Giurisprudenza – CORTE DI CASSAZIONE – Ordinanza 17 agosto 2022, n. 24860

Inps, Contributi previdenziali, Rimborso, Sgravio, Prova
dell’incremento dell’occupazione aziendale

 

Rilevato che

 

Con sentenza del giorno 8 aprile 2015 n. 874, la
Corte d’appello di Bari – sezione lavoro – accoglieva il gravame dell’Inps e
riformava la sentenza del tribunale di Bari – sezione lavoro – che aveva
accolto la domanda di I.N. volta a richiedere il rimborso dei contributi
previdenziali pagati ma che dovevano – a suo dire – essere restituiti in
ragione degli sgravi aggiuntivi e supplementari di cui ha dichiarato di aver
diritto, in relazione al periodo gennaio 1984 – 30.9.1992, oltre interessi
legali dalla domanda amministrativa (infatti, secondo il primo giudice, gli
sgravi oggetto di causa andavano riconosciuti al ricorrente avendo questi
documentato tramite il libro matricola in atti, il presupposto essenziale per
il godimento dei medesimi e cioè, che alla data del 30.9.1968 e del 31.12.1970,
la ditta attrice non aveva alle sue dipendenza alcun lavoratore).
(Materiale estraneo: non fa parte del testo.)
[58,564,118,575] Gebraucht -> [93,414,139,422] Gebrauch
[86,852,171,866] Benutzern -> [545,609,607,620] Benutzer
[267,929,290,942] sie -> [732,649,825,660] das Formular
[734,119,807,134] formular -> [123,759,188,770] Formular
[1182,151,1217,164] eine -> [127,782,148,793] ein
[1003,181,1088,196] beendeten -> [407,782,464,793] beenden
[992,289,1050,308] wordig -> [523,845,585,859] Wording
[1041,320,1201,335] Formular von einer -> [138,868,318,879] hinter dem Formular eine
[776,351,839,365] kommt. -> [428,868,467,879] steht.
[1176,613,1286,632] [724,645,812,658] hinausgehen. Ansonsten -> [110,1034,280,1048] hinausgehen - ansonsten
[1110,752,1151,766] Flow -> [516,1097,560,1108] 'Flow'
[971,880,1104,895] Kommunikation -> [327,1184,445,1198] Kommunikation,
A supporto della decisione di accoglimento del
gravame, la Corte d’appello ha, invece, ritenuto che la ditta I. non avesse
fornito una prova adeguata circa il diritto a fruire degli sgravi oggetto di
controversia nel periodo gennaio 1984 – 30.9.1982, perché a fronte della
produzione in appello da parte dell’Istituto (in effetti acquisita d’ufficio, ex artt. 421-437
c.p.c.) della copia di una serie di libretti di lavoro dai quali poteva
desumersi che nel periodo in contestazione la ditta appellata aveva dei
dipendenti (a conferma di quanto già rilevato in sede ispettiva), la società I.
che era onerata della dimostrazione del fatto costitutivo del diritto allo sgravio,
consistente nella prova dell’incremento dell’occupazione aziendale (partendo
dalla “forza zero” nel periodo di riferimento), in effetti, aveva
omesso di entrare nel merito dei dati risultanti da tali libretti, limitandosi
ad eccepire la tardività della produzione, senza prendere posizione rispetto ad
essa.

Avverso la sentenza della Corte d’appello, I.
Francesco ricorre per cassazione, sulla base di quattro motivi, mentre l’Inps
resiste con controricorso.

 

Considerato che

 

Con il primo motivo di ricorso, il ricorrente deduce
il vizio di nullità della sentenza per violazione degli artt. 112 e 132 c.p.c.,
in relazione all’art. 360 primo comma n. 4 c.p.c.,
in quanto la Corte d’appello non si era pronunciata sull’eccezione sollevata
dal ricorrente che gli apprezzamenti e le valutazioni (sul numero dei
dipendenti in forza presso la ditta del ricorrente alle date 30.9.1968 -per lo
sgravio aggiuntivo – e al 31.12.1970 – per lo sgravio supplementare -) inserite
dai verbalizzanti nel verbale ispettivo dell’Inps del 5.1.1996 non erano
coperte da fede privilegiata e che, se valutata alla luce delle restanti
risultanze istruttorie, avrebbe comportato il rigetto del ricorso in appello.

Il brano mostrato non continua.